Vaccine 2017 12 16;35(48 Pt B):6712-6719. Epub 2017 Oct 16.

Cincinnati Children's Hospital Medical Center, Cincinnati, OH, United States.

Fanconi anemia (FA) is a rare genetic disorder associated with predisposition to head and neck and gynecological squamous cell cancers. In the general population, these cancers are commonly linked to human papillomavirus (HPV) infection. Antibodies to natural HPV infection and HPV vaccination were evaluated in 63 individuals with FA while considering host immune factors. Approximately 30% of reportedly unvaccinated participants were seropositive (HPV6-38%, HPV11-25%, HPV16-26%, and HPV18-26%). Seropositivity was significantly associated with having had sex regardless of age (p=.007). Most participants showed seropositivity after HPV vaccination (HPV6-100%, HPV11-100%, HPV16-100% and HPV18-92%). Interestingly, titers for all 4 subtypes were significantly lower in the post-hematopoietic stem cell transplant (HSCT) participants compared to those who received the vaccine, but had not undergone HSCT (HPV6-p=.030, HPV11-p=.003, HPV16-p=.018, HPV18-p=<.001).

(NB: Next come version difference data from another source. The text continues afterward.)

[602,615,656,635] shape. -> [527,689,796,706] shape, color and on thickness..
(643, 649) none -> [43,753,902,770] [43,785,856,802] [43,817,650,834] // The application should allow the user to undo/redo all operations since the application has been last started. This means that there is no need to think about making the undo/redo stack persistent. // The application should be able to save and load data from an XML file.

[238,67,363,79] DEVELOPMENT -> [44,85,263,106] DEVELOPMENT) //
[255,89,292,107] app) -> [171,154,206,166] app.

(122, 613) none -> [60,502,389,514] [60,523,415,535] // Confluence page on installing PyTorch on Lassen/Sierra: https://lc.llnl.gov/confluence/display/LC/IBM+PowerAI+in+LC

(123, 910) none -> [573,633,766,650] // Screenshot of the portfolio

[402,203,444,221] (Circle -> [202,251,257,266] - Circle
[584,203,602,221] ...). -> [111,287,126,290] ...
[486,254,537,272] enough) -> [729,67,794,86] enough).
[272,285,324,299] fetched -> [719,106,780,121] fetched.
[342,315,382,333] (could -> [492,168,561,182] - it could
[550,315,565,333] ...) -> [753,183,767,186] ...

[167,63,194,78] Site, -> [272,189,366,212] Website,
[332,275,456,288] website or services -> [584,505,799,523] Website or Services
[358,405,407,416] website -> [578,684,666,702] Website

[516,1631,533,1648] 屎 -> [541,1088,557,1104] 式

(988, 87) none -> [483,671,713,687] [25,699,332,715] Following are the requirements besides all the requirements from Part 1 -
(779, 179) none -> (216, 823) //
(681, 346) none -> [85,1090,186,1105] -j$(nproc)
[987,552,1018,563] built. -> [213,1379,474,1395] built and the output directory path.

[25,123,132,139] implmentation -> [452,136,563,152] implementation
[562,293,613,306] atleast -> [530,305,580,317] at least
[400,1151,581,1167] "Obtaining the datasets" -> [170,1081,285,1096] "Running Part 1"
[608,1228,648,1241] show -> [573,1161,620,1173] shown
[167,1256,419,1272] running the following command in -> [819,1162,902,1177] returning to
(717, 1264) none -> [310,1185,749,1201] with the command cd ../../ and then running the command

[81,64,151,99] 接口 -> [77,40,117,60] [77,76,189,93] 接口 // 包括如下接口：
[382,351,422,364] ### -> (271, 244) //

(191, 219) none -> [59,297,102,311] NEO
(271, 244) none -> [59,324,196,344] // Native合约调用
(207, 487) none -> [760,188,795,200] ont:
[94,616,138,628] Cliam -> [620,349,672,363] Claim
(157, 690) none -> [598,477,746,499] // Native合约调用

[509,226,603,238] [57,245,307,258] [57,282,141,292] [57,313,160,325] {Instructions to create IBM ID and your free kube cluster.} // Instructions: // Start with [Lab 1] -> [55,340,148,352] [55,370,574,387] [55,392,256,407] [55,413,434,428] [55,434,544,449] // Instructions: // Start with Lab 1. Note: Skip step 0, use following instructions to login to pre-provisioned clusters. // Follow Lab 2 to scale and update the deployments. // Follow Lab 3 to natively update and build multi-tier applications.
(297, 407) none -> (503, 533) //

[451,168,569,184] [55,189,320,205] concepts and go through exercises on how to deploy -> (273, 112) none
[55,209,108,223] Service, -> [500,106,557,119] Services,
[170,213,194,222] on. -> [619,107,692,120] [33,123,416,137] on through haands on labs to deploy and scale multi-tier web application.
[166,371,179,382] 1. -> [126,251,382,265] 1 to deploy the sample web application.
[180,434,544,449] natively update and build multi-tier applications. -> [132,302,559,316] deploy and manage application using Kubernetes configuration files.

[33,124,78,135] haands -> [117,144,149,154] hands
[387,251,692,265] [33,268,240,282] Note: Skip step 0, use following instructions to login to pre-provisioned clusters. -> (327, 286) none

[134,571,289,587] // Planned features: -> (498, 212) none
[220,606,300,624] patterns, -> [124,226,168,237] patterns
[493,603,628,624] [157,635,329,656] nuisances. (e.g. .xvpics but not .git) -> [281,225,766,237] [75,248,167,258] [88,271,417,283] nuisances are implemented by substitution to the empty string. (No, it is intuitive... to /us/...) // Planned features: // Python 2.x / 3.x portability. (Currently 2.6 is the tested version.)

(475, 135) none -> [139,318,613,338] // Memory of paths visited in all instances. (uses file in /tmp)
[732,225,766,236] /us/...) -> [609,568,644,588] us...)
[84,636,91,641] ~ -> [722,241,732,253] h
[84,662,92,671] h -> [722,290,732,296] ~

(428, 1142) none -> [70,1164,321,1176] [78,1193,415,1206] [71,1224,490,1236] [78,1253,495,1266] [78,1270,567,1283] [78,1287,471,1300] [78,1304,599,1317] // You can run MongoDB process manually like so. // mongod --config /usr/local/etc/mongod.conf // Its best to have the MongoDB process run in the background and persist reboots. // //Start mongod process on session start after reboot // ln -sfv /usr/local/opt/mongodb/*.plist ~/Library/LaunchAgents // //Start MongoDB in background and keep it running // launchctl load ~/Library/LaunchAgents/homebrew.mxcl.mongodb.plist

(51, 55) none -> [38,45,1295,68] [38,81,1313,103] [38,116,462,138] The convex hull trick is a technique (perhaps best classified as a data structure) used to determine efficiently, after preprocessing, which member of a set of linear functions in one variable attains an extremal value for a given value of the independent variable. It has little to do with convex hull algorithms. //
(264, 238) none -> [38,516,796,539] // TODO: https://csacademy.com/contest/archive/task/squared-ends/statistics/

It is unclear if these titers sufficiently protect from new infection since protective serologic cut offs have not yet been defined for the HPV vaccine. Individual immune functions were not associated with HPV seropositivity, however, underlying heterogeneous immune deficiency may explain higher rates of seropositivity in our younger unvaccinated participants (age 4-13 years). To better measure the efficacy of HPV vaccination in those with FA and other immune-compromised or cancer-prone disorders, future well-controlled vaccine studies are required.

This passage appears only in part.